Quote the whole listing exactly. Leave the pictures out of your copy.

[Supplied data]:
● ● ● ● ●

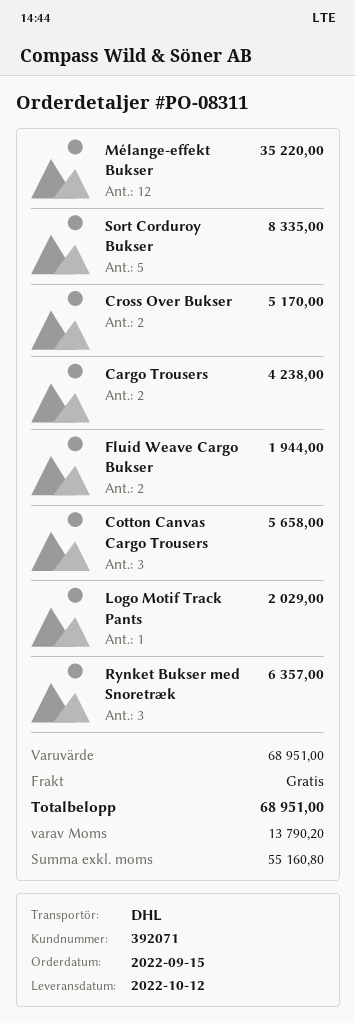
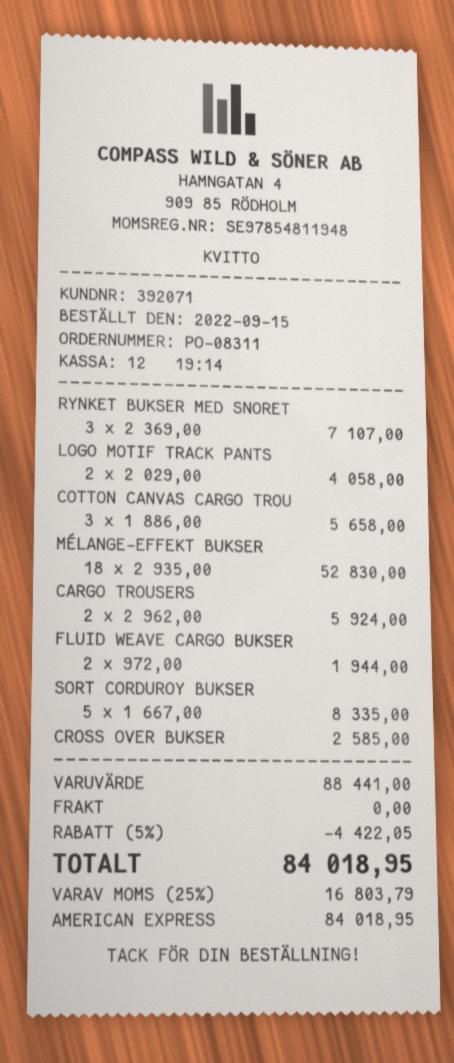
Mélange-effekt Bukser: 12 for 35220.00 -> 18 for 52830.00
Cross Over Bukser: 2 for 5170.00 -> 1 for 2585.00
Cargo Trousers: 2 for 4238.00 -> 2 for 5924.00
Logo Motif Track Pants: 1 for 2029.00 -> 2 for 4058.00
Rynket Bukser med Snoretræk: 3 for 6357.00 -> 3 for 7107.00
subtotal: 68951.00 -> 88441.00
discount: none -> 5% = 4422.05
tax: 13790.20 -> 16803.79
total: 68951.00 -> 84018.95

● ● ● ● ●

[Result]:
Mélange-effekt Bukser: 12 for 35220.00 -> 18 for 52830.00
Cross Over Bukser: 2 for 5170.00 -> 1 for 2585.00
Cargo Trousers: 2 for 4238.00 -> 2 for 5924.00
Logo Motif Track Pants: 1 for 2029.00 -> 2 for 4058.00
Rynket Bukser med Snoretræk: 3 for 6357.00 -> 3 for 7107.00
subtotal: 68951.00 -> 88441.00
discount: none -> 5% = 4422.05
tax: 13790.20 -> 16803.79
total: 68951.00 -> 84018.95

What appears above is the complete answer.